Japanese name
- Kanji: 源氏物語
- Revised Hepburn: Genji Monogatari
- Directed by: Gisaburō Sugii
- Starring: Morio Kazama
- Music by: Haruomi Hosono
- Production company: Group TAC
- Distributed by: Nippon Herald Films
- Release date: December 19, 1987 (Japan);
- Running time: 106 minutes
- Country: Japan
- Language: Japanese

= The Tale of Genji (1987 film) =

Japanese animated film

The Tale of Genji is a 1987 animated adaptation of The Tale of Genji, directed by Gisaburō Sugii.

==Plot==
The movie adapts elements of the first third of The Tale of Genji, depicting the life of Hikaru Genji in the Imperial Court of the Heian period.

==Cast==
- Morio Kazama as Hikaru Genji
- Miwako Kaji as Lady Rokujō
- Jun Fubuki as Oborozukiyo (朧月夜)
- Hagio Midori as Yugao
- Megumi Yokoyama (actress) as Lady Murasaki
- Yazaki Shigeru as Koremitsu
- Nachi Nozawa as Emperor Kiritsubo
- Tokita Fujio as the Priest of Kitayama
- Reiko Ohara as Lady Fujitsubo (藤壺)

==Production==
The movie was directed by Gisaburō Sugii.

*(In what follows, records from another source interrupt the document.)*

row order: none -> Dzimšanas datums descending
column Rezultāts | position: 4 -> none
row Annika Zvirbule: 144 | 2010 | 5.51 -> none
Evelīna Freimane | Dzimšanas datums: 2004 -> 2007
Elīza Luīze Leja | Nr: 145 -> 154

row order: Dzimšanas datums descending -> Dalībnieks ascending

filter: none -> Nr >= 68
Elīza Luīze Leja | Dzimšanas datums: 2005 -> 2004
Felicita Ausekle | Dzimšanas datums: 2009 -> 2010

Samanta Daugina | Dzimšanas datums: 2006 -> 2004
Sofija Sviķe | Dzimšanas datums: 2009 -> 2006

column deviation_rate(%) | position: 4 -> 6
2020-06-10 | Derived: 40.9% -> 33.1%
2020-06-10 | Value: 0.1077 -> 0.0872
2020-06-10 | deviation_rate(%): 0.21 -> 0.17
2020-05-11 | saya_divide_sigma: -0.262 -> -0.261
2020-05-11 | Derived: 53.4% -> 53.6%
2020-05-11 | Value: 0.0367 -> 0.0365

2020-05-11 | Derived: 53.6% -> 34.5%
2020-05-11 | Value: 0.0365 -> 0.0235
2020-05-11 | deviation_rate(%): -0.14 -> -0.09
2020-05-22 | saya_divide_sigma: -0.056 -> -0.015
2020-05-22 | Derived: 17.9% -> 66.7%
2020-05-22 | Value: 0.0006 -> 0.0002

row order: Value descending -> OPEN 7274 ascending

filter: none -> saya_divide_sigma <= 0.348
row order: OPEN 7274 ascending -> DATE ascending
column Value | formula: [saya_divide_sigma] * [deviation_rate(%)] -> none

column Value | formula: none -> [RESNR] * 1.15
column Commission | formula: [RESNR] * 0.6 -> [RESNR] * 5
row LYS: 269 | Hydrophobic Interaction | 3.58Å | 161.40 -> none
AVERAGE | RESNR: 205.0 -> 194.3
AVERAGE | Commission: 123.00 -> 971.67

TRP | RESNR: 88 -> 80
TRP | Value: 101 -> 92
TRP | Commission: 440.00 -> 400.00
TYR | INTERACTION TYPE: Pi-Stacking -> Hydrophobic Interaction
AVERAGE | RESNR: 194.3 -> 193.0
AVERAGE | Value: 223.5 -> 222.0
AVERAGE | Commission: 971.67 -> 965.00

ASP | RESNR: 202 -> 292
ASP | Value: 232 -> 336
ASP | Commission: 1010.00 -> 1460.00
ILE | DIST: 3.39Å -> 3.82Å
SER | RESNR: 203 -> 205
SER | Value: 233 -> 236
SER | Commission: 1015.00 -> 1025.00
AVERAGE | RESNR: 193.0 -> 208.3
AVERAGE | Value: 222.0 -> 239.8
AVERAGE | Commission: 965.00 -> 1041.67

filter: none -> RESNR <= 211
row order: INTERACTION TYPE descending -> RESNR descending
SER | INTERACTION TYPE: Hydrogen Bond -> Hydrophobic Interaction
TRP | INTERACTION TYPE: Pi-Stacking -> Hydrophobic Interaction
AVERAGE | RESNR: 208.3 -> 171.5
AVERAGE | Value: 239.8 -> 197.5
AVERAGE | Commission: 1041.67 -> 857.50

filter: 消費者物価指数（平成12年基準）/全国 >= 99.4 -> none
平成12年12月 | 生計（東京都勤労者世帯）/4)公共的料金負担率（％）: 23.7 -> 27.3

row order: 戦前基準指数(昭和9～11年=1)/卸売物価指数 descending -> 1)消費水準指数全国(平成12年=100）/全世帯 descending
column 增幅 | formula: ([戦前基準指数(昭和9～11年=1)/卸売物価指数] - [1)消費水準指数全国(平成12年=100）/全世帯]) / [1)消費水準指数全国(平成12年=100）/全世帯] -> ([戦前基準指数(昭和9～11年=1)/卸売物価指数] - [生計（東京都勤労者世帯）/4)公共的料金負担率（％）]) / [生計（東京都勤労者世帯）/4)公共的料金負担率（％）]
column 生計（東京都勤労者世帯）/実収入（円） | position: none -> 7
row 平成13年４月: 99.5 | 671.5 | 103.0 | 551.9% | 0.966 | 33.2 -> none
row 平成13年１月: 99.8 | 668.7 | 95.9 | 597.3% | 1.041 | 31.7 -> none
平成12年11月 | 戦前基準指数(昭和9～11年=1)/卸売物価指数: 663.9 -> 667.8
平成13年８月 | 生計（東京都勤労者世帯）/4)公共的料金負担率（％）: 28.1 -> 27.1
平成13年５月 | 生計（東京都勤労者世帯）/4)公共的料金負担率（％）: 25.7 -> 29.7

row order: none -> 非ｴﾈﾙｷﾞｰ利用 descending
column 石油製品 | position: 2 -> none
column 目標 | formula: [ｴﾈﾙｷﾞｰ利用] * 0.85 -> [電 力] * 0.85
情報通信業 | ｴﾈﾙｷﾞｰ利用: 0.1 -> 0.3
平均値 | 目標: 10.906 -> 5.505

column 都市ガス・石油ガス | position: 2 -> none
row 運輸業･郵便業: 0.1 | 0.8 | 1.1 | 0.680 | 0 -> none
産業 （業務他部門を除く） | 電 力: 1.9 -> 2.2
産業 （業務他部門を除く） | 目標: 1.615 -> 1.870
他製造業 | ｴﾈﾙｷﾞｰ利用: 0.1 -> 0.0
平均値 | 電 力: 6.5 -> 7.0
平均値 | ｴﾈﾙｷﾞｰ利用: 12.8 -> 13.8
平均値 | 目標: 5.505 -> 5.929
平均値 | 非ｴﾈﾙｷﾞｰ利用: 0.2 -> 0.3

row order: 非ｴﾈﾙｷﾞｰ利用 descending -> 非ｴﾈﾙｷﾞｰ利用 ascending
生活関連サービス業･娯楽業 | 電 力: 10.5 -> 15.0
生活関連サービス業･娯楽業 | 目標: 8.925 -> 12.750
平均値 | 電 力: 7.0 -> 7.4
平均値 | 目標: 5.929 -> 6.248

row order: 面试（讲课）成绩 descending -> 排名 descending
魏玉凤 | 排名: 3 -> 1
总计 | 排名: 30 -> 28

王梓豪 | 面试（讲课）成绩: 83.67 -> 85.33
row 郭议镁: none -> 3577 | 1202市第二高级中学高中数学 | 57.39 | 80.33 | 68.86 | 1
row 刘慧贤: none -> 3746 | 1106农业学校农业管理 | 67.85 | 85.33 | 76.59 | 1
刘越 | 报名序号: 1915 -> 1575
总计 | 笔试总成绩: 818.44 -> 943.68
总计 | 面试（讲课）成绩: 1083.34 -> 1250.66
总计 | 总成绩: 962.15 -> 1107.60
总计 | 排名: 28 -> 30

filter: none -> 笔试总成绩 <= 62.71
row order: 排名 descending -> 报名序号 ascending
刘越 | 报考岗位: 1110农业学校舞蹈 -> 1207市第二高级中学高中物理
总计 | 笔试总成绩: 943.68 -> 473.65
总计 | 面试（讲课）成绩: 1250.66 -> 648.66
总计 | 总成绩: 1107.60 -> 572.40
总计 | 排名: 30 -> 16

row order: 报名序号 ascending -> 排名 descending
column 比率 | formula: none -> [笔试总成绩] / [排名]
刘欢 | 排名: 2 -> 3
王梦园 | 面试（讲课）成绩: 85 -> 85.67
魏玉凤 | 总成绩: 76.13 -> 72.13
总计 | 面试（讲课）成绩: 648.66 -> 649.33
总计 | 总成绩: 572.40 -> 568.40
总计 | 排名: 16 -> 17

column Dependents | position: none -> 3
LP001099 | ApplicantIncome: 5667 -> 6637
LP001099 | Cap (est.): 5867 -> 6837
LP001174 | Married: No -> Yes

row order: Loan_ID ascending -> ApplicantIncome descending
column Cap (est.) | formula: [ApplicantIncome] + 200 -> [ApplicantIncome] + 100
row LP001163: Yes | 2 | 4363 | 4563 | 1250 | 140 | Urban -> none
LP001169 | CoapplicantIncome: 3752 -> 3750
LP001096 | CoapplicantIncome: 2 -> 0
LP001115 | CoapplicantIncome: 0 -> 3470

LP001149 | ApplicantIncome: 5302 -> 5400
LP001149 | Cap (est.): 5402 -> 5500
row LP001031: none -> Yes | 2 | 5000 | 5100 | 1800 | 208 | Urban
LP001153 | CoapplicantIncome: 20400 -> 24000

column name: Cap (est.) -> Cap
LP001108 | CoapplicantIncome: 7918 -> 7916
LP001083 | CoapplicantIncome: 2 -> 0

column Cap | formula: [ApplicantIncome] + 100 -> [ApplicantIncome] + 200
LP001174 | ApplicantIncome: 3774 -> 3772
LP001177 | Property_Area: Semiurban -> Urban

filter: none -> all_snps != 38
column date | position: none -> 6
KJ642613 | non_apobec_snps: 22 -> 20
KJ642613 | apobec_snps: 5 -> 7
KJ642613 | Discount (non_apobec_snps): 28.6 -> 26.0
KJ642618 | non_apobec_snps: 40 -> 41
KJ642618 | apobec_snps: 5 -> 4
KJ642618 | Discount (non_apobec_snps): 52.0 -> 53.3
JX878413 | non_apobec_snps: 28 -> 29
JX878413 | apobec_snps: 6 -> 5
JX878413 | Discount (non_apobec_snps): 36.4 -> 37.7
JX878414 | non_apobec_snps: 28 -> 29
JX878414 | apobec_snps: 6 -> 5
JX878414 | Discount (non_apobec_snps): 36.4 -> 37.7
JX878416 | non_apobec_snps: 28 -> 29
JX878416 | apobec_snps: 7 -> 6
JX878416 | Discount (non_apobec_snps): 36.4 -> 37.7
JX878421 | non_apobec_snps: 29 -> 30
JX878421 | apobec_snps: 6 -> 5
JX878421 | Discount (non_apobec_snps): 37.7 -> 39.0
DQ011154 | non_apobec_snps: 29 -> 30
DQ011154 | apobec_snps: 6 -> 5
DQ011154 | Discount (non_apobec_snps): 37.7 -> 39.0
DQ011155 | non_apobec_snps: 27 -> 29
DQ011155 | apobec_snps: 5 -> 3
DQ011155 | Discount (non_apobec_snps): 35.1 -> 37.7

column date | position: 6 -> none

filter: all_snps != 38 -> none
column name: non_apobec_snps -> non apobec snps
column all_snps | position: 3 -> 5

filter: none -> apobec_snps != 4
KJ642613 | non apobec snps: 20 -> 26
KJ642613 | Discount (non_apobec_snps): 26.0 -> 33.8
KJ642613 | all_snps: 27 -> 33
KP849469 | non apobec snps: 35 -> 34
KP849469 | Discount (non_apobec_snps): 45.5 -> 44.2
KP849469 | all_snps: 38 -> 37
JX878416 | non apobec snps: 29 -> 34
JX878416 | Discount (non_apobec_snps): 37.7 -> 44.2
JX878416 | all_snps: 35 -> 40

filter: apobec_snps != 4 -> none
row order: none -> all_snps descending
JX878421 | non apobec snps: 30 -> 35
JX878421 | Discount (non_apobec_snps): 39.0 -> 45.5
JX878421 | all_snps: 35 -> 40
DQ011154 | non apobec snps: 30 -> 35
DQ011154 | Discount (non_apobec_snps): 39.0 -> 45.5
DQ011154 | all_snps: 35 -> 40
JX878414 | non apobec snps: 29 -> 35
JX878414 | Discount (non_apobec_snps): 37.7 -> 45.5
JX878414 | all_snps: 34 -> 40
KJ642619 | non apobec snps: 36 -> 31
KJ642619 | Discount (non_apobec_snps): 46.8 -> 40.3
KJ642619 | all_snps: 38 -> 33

The character designer and animation director was Yasuhiro Nakura. The movie was a joint production of Asahi Sonorama, the Asahi Broadcasting Corporation, and Kadokawa Daiei Studio. A home video version was released in 2000.

==Music==
The film’s score, composed by Japanese musician Haruomi Hosono, was ranked the 39th best score of all time by online music publication, Pitchfork.